Hello (back to MKSH),
tests with MKSH on AIX (compared to Linux and MacOS) also skips the following tests, because "/dev/stdin" does not exist.

  13) ./install.sh prompt() when not pre answered returns the answer
      13.1) SKIPPED: /dev/stdin not exists

            # spec/install_spec.sh:46

  14) ./install.sh confirm() when not pre answered returns the answer
      14.1) SKIPPED: /dev/stdin not exists

            # spec/install_spec.sh:77

Finished in 124.48 seconds (user 27.90 seconds, sys 3.05 seconds)
1619 examples, 0 failures, 47 skips (muted 33 skips)

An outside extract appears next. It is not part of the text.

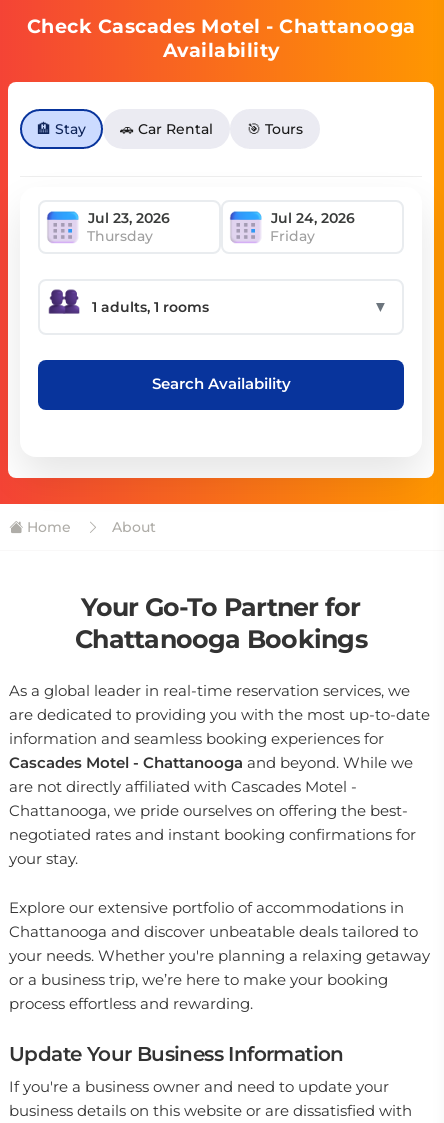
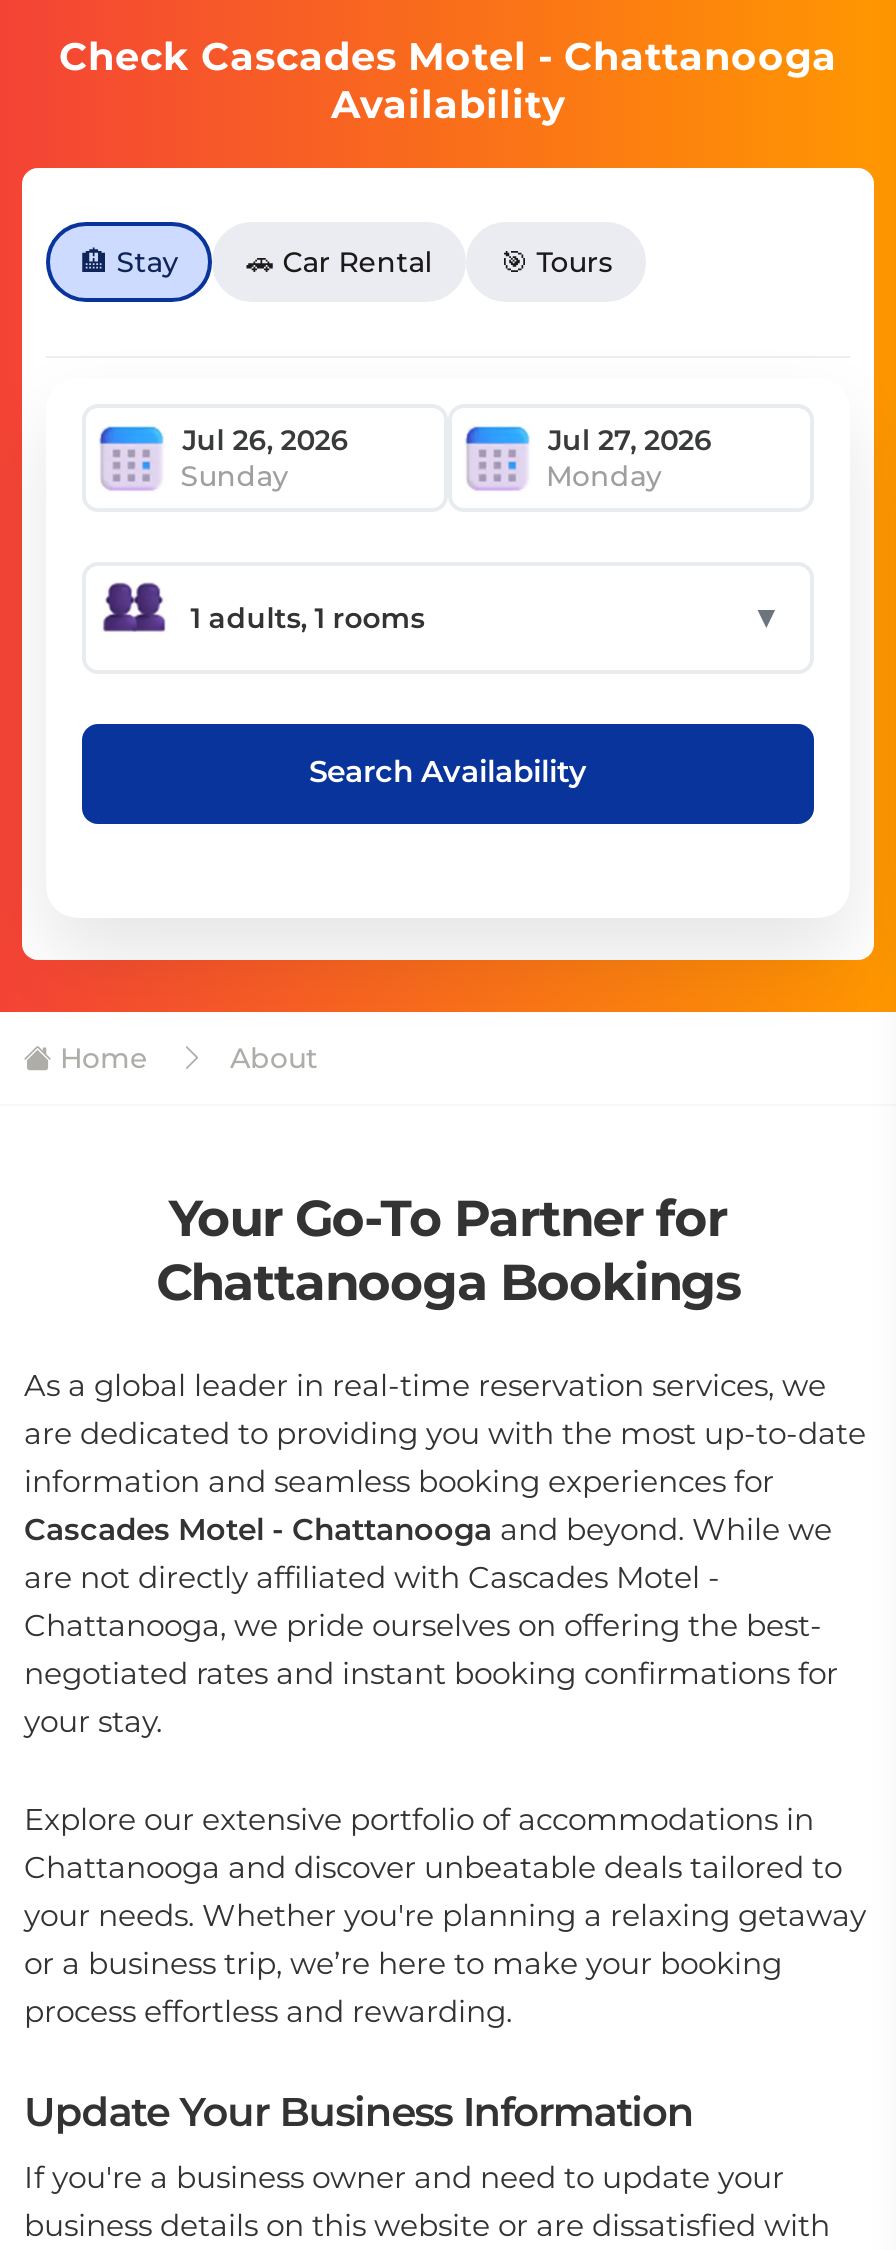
[87,226,315,244] Thursday | Friday -> [180,457,662,493] Sunday | Monday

shellspec spec/install_spec.sh:45 # 13) ./install.sh prompt() when not pre answered returns the answer SKIPPED
shellspec spec/install_spec.sh:76 # 14) ./install.sh confirm() when not pre answered returns the answer SKIPPED

The BASH will simulate it (on AIX), I think.

# test -e /dev/stdin; echo $?
0

But MKSH and KSH test the dev filesystem.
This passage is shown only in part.